A string of number is nothing physical
(how it is physically stored in cards or hard drives, or wired, or networked,
reaches out of context).
Therefore that grid, or matrix, is a mathematical abstraction, although very visual
(and truely visualized, for example, when displayed on a dot matrix monitor).
That string of numbers, among the head-spinning amount numbers constantly hurtling
inside any piece of digital circuitry, is isolated and kept together as a
formatted piece of data called file.
Finally, all we need to know is that we consider and manipulate abstractions called
files, as if they were actual pictures.
The whole range of high-precision devices, whose function is to present the
abstraction of something digital as a perceptible and handlable
reality to our physically-bound senses,
have humorously been grouped under the gross term 'hardware'.
Since files are a concept granted for facts, we speak of their content
we view and process through our computers as virtual reality.
Now, more numbers means a bigger file. The only reason why this is important is that consequent storage devices ('memories') may be costly, and file transfers aren't instantaneous (they're 'a certain amount of numbers [or 'bytes'] per second only).
So:
Finer detail = tighter 'grid' = more 'dots' = more "pixels" = longer string of numbers
= more 'digital storage room' occupied in the hardware ("memory") = larger "filesize" or "heavier" file = finer detail.
Let's say that the "memory" issue in this last paragraph
is highly true for uncompressed, unlayered file formats, e.g. BMP,
and relatively true for others ;). Compression is profusely used nowadays
but won't be reviewed here because there'd be so much to say.
The whole question is: how much detail do we exactly need, on final support ? It all depends on the work's purpose and destination, and maximum expected paper size (or viewing size, if destination isn't paper). The destination of the work should be known and remembered throughout the whole work. If it varies in time, these "resolution" or "memory" issues have to be looked back at.

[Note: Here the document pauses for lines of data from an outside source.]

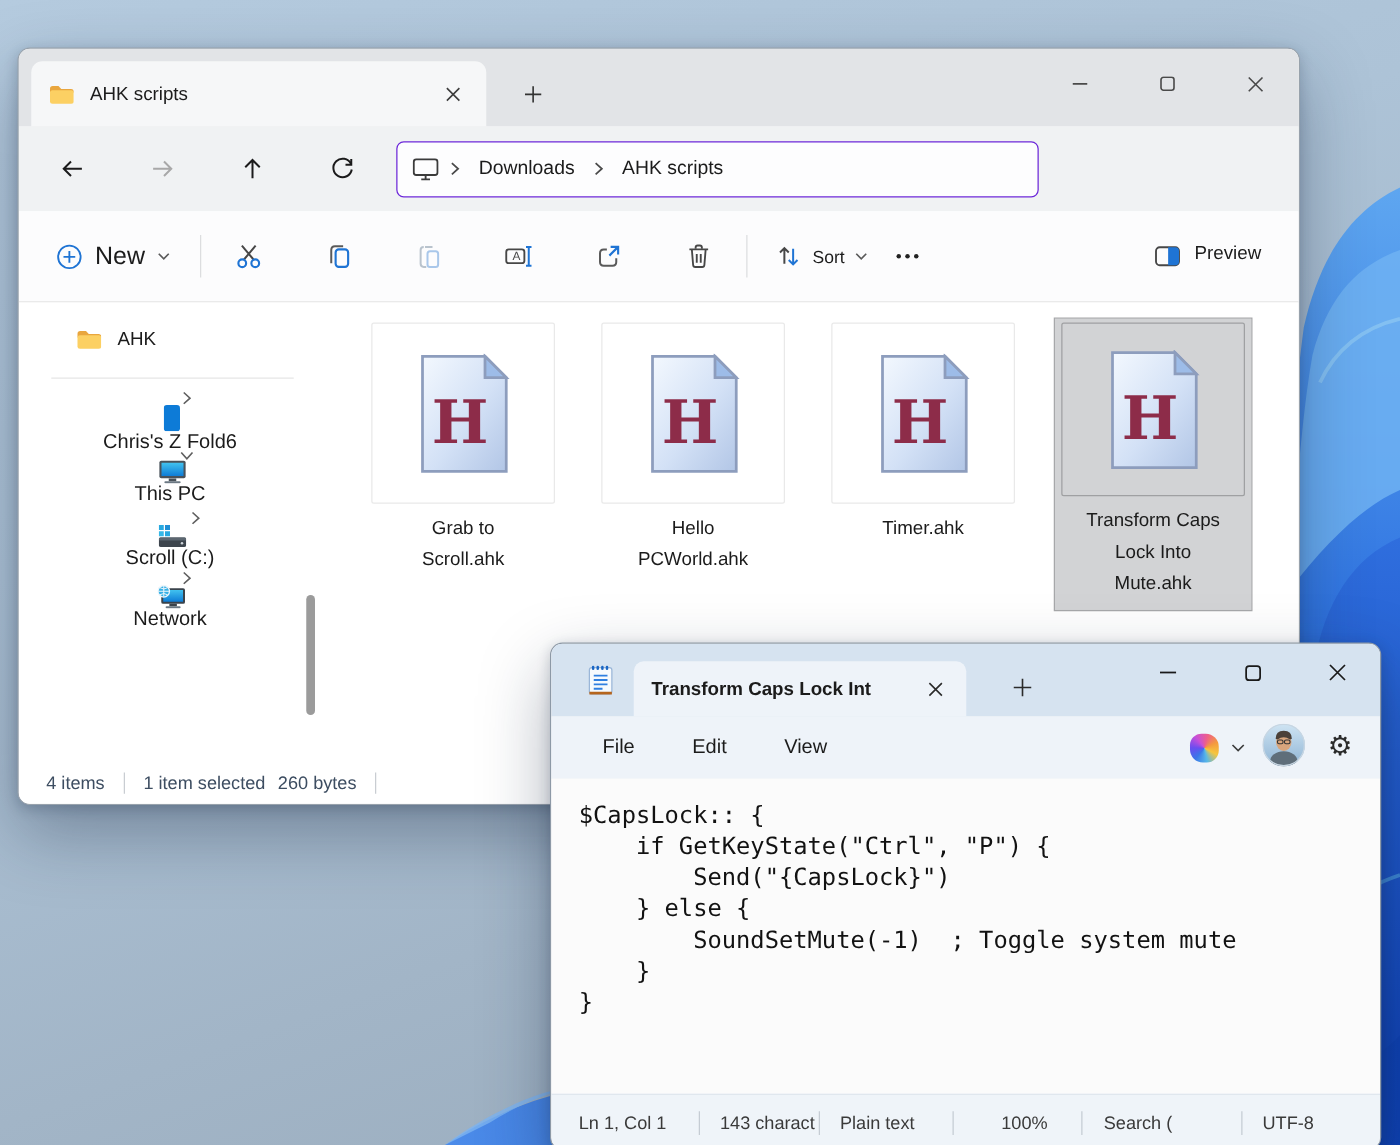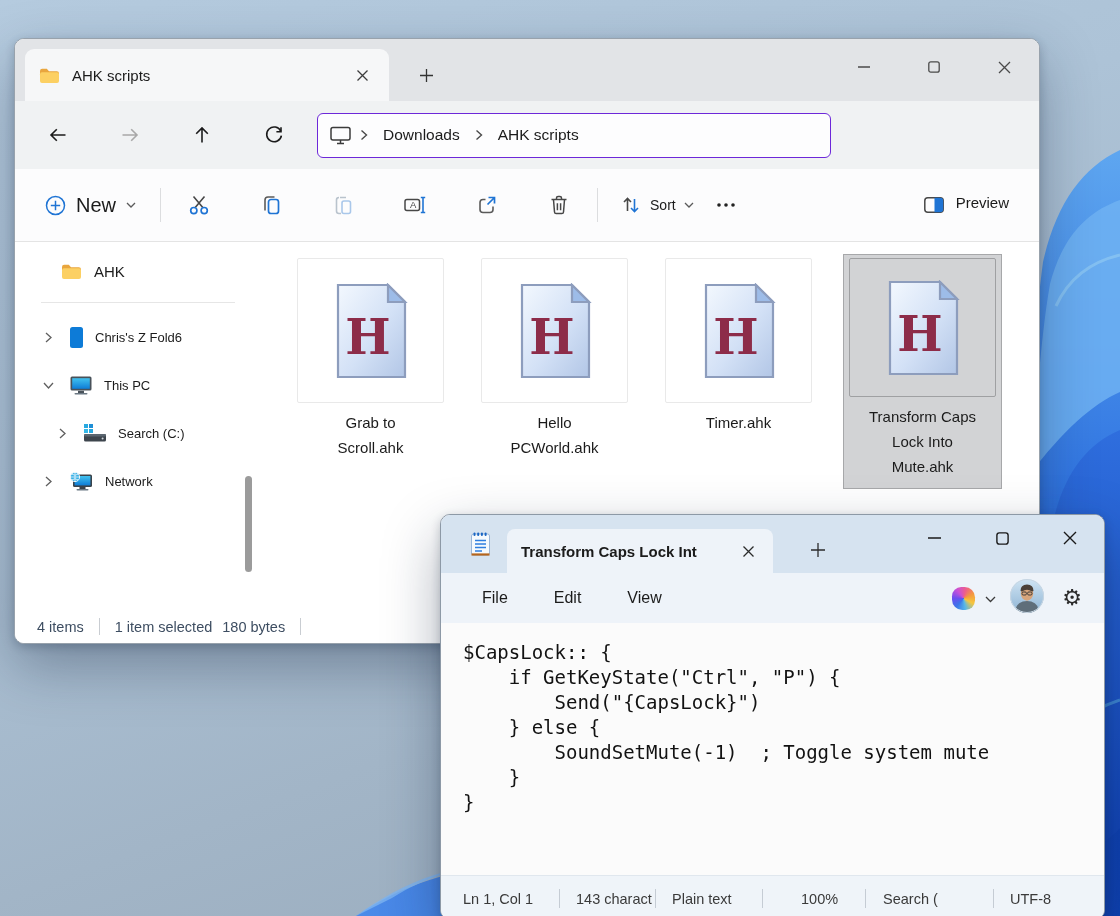"Chris's Z Fold6" .sb-tree-row { flex-direction: none -> column; font-size: 13px -> 16px }
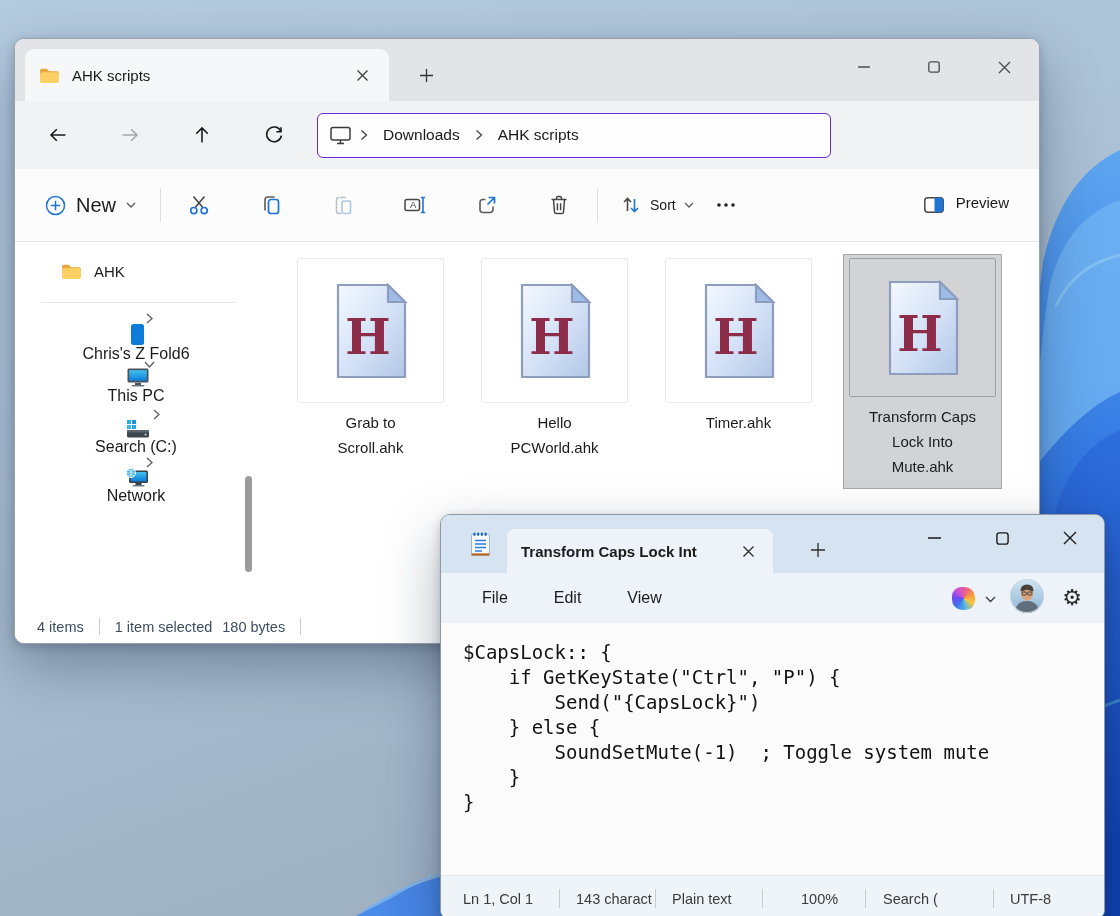"Search (C:)" span { text: Search -> Scroll }
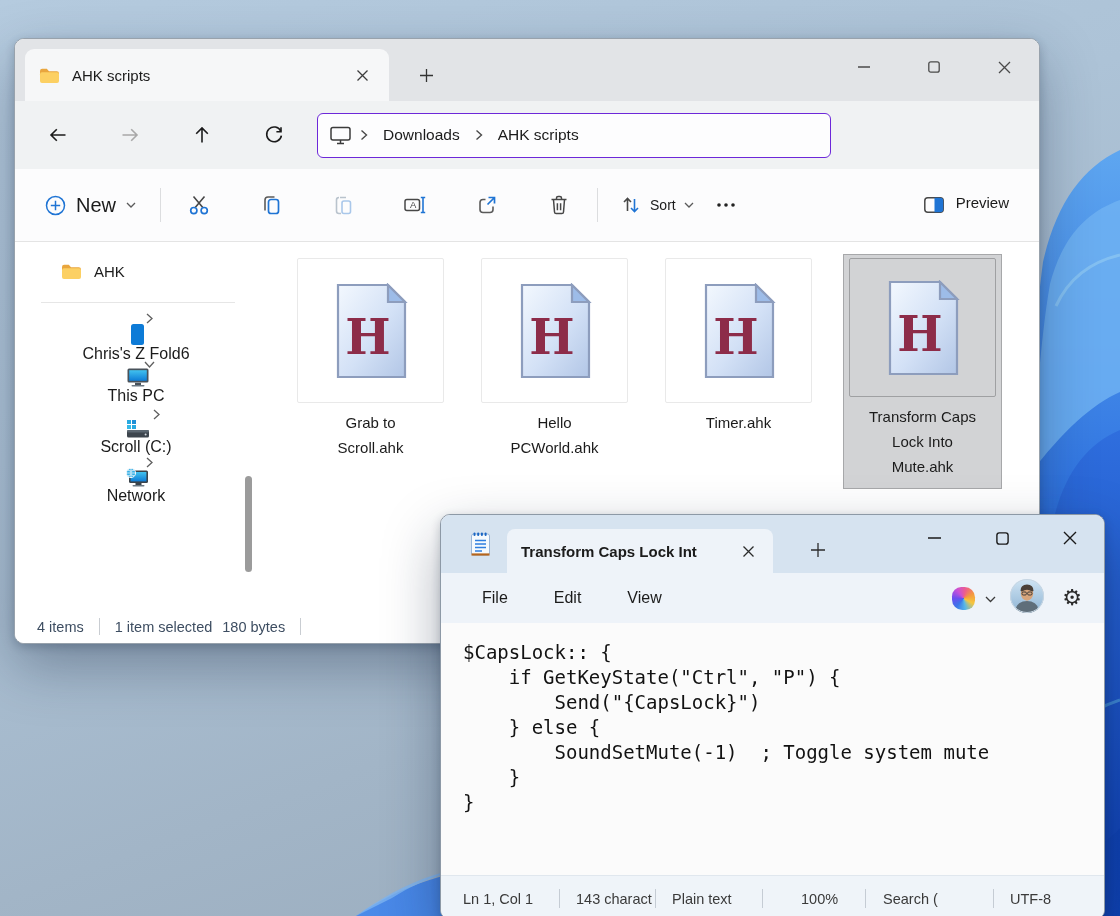"180 bytes" span { text: 180 -> 260 }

Either we edit digital pictures for the web, and it would make no sense that they contain more pixels than an average monitor can display. Either we design to print that picture, making it physically exist.

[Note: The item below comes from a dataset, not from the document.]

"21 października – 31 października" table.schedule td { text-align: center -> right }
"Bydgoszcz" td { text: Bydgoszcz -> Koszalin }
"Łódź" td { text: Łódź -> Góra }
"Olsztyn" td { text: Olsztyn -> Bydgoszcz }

Paper has a physical dimension usually expressed in centimeters or inches. On paper, the eye needs a minimum fineness of detail, that is, a minimum amount of dots per inch, to percieve the image as a good imitation of reality, and not see the dots, or pixels, anymore. The total amount of dots needed to fill the paper depends on, 1- the dimension of the paper picture, 2- the fineness of detail required. The amount of pixels in the digital file must be the total amount of dots to print on paper - at least. One can say that the detail fineness (DPI) is the relation between physical and digital dimensions. The relation is such:
DETAIL FINENESS (dpi) = DIGITAL DIMENSION (pixel) ÷ PAPER DIMENSION (inch)
where Detail Fineness means fineness expected from picture on final physical support,
and Paper Dimension stands for final picture dimension on physical support.

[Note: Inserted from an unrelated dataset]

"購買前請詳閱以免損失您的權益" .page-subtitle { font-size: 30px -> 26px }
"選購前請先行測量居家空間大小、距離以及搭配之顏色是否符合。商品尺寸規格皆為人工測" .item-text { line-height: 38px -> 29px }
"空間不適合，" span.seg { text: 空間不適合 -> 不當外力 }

As a three-term formula, it can be turned around to deduce any parameter from the two others.
DIGITAL DIMENSION (pixel) = PAPER DIMENSION (inch) × DETAIL FINENESS (dpi) PAPER DIMENSION (inch) = DIGITAL DIMENSION (pixel) ÷ DETAIL FINENESS (dpi)
The principle behind this simple formula must be well understood, and got familiar with ...because it gets trickier when applied counterwise, at scanning. If you scan.
Supposing you don't scan: The picture is computer generated, or comes from a digital camera - just the same. It has never existed physically before, and therefore comes only with pixel dimensions. If dpi or pixel data comes along, ignore it, replace it - whatever. It's irrelevant until you set it. All you need is be sure you get the right amount of pixels from the source. Quite easy.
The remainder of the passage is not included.